В первый же вечер Алиханян сказал нам: "Вам в Москву возвращаться опасно. Исключили его, теперь исключат вас. Сейчас идет закручивание гаек. В таких случаях, это уж я точно знаю, надо переждать, надо смыться. У меня в горах есть маленькая станция. Мы наблюдаем космические излучения. Там всего несколько человек, надежные ребята. Запасы продуктов на много лет. Хорошая библиотека, стереопроигрыватель, отличные пластинки. Мы вас сейчас туда отвезем, никто ничего и знать не будет. Зимой туда вообще дороги нет, в случае крайней необходимости - только вертолетом. Живите там год-два, мы вам по радио будем сообщать про ваших родных".

Соблазн был велик: высокогорная зимовка, идеальные условия, чтобы писать - и вместе, и порознь. Но как оторваться от родных, от друзей? Нет, мы не хотели, не могли так укрываться.

* * *

Р. Алиханян предложил мне прочитать лекцию о Хемингуэе в клубе физиков. Он сидел в первом ряду, задавал много вопросов, щеголяя своей осведомленностью. Он сам много знал об Америке. А меня дразнил: "Почему вы принимаете за данное, что Хемингуэй - хороший писатель?

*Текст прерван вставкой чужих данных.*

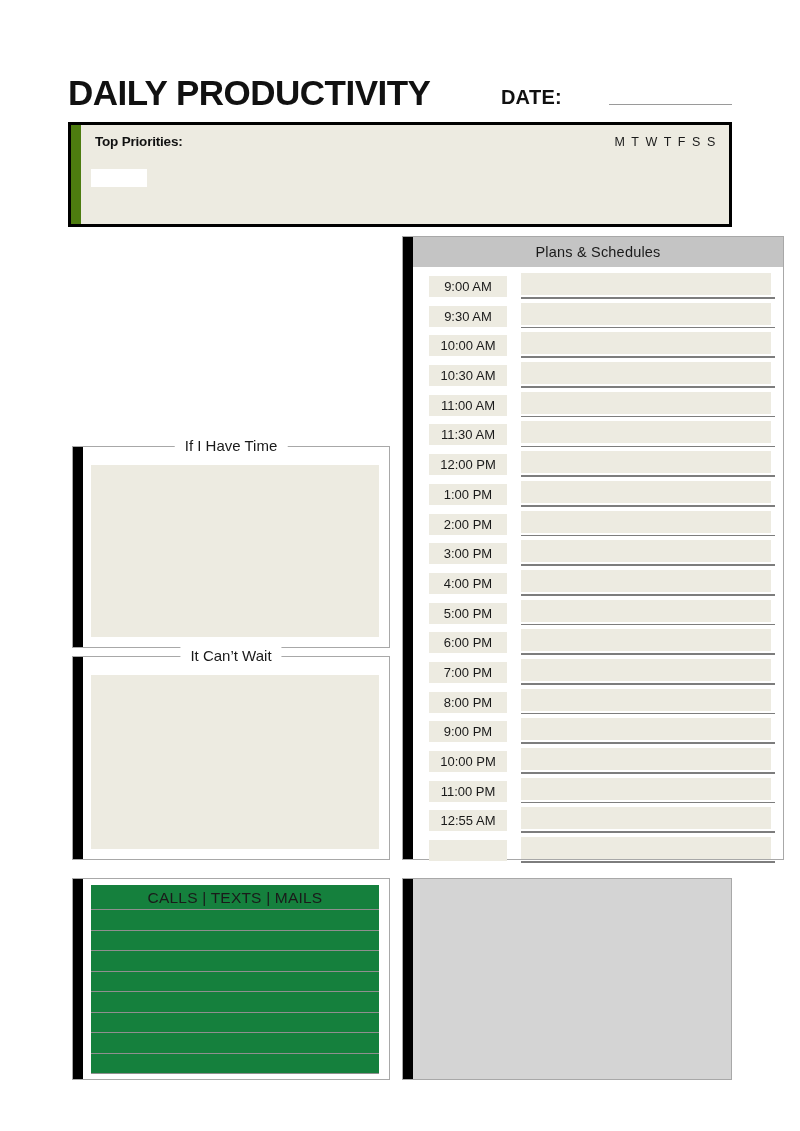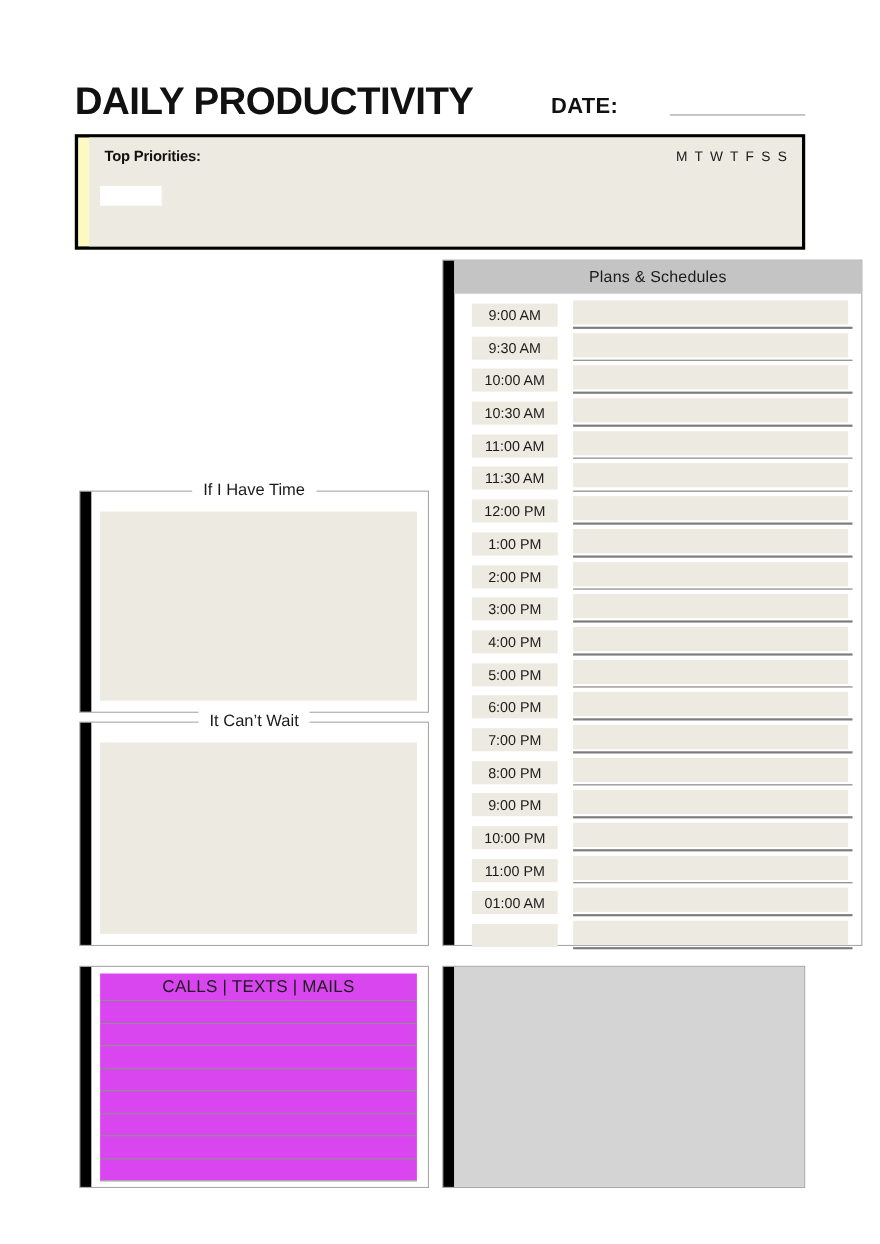--- a/index.html
+++ b/index.html
@@ -68,7 +68,7 @@
     width: 664px;
     height: 105px;
     border: 3px solid #000000;
-    background: #fef9c3;
+    background: #4d7c0f;
   }
   .priorities-inner {
     position: absolute;

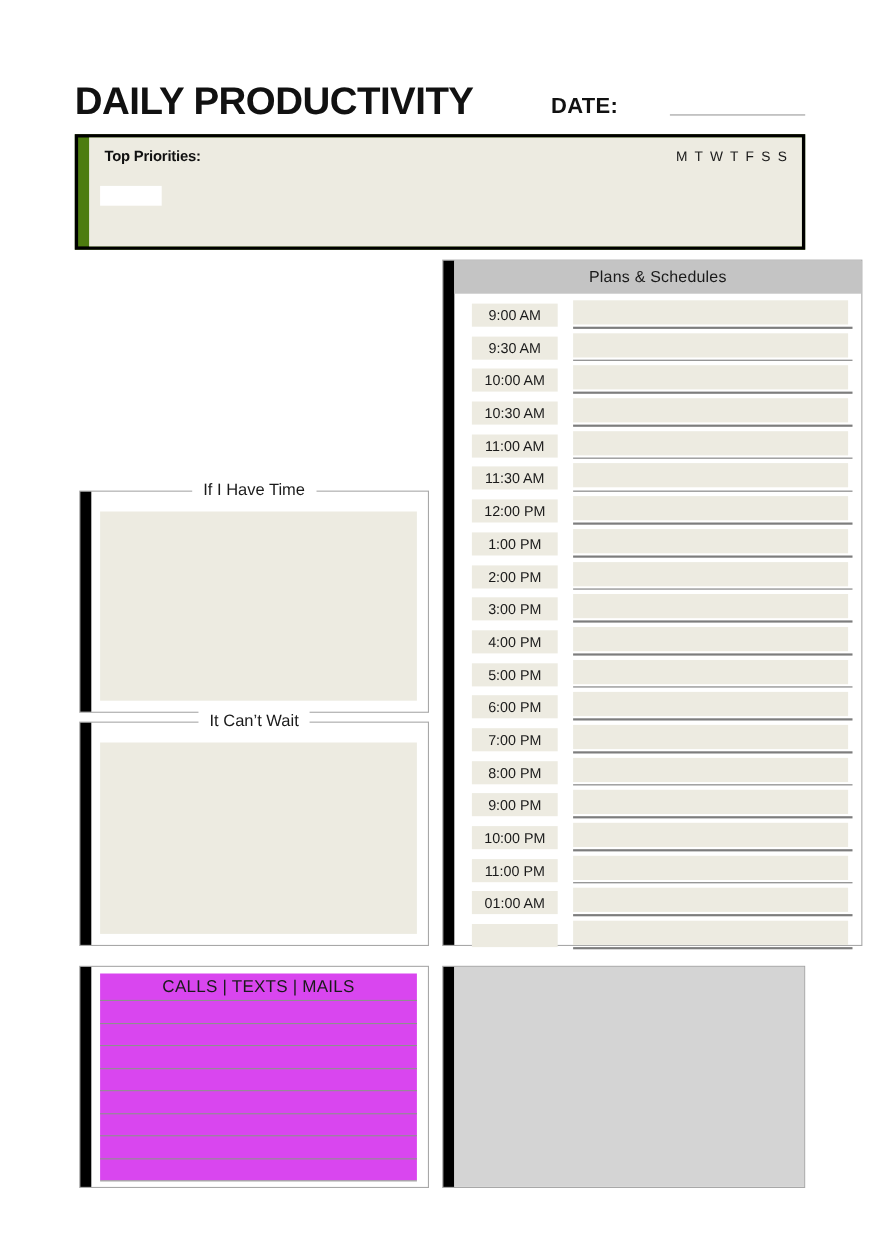--- a/index.html
+++ b/index.html
@@ -397,7 +397,7 @@
           <div class="slot-line"></div>
         </div>
         <div class="slot">
-          <div class="slot-time">01:00 AM</div>
+          <div class="slot-time">12:55 AM</div>
           <div class="slot-write"></div>
           <div class="slot-line"></div>
         </div>

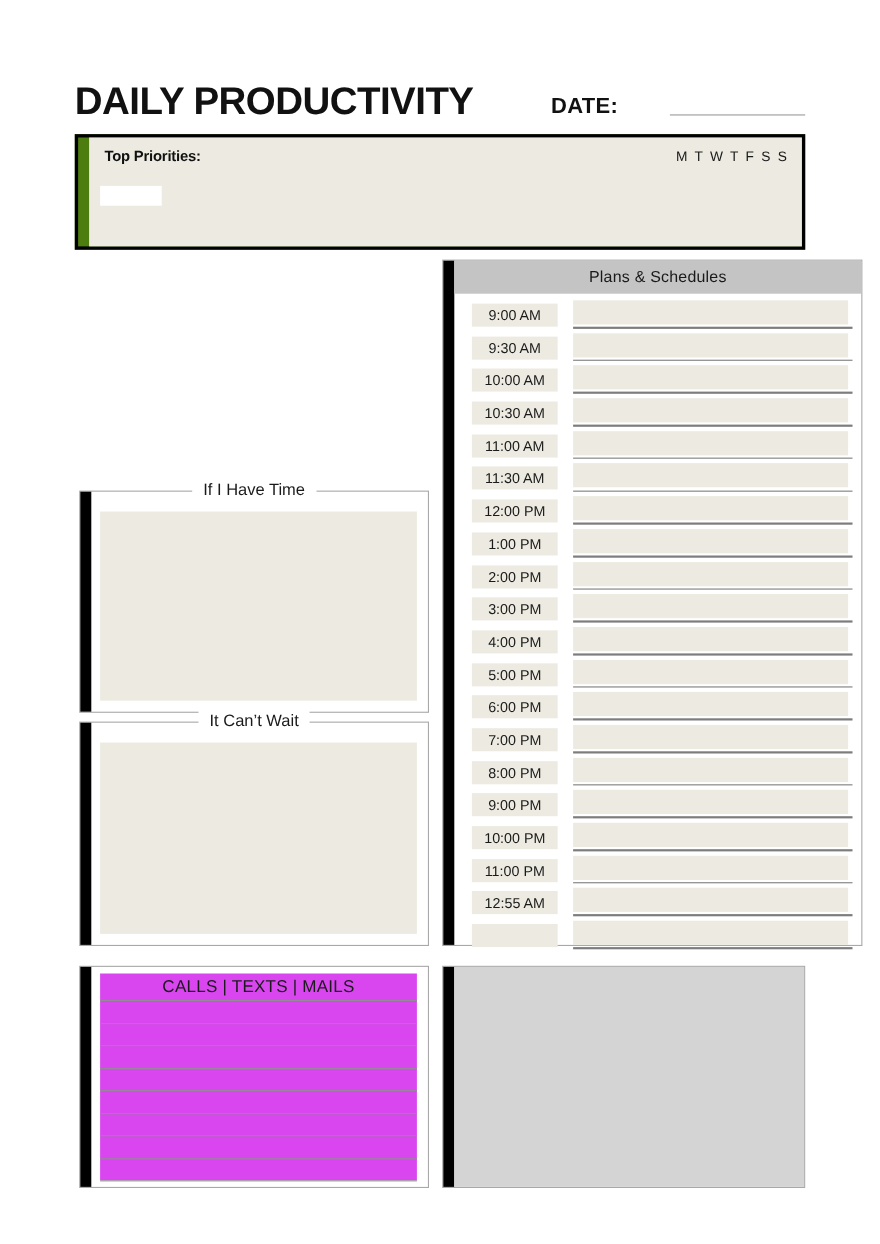--- a/index.html
+++ b/index.html
@@ -154,7 +154,7 @@
   .lined-fill {
     position: absolute;
     left: 18px; top: 6px; right: 10px; bottom: 6px;
-    background: #d946ef;
+    background: #15803d;
   }
   .lined-title {
     position: absolute;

А я считаю, что он писатель плохой, докажите обратное".

Я злилась и не умела скрыть этого.

Потом он позвонил в гостиницу: "Давайте мириться, приходите на вино".

Л. Он пригласил нас и Сильву Капутикян осмотреть "его" синхрофазотрон, водил по огромному зданию и по таким помещениям, куда вход был строжайше воспрещен.

В своем кабинете прочитал нам лекцию о том, что такое синхрофазотрон, говорил с гордостью: "Двадцать семь лет тому назад здесь стоял маленький домик, где работал только один серьезный физик, а сейчас в нашем институте тысяча триста сотрудников, из них сто двадцать - физики, десять - настоящие крупные ученые".

Он и мне предложил прочесть лекцию в клубе физиков. Шестого ноября, в тот день, когда по всей стране шли традиционные торжественные собрания, посвященные государственному празднику, я читал ереванским физикам доклад: "Франц Кафка и современные течения в западной литературе".

Алиханян старался нам понравиться: рассказывал о молодости, когда дружил с "Дау" (Ландау), о дружбе с Шостаковичем, с Ростроповичем, о своей любви к музыке, к литературе. Рассказывал, как сопротивлялся всесильному Берии, отстаивая права своего института на жилплощадь.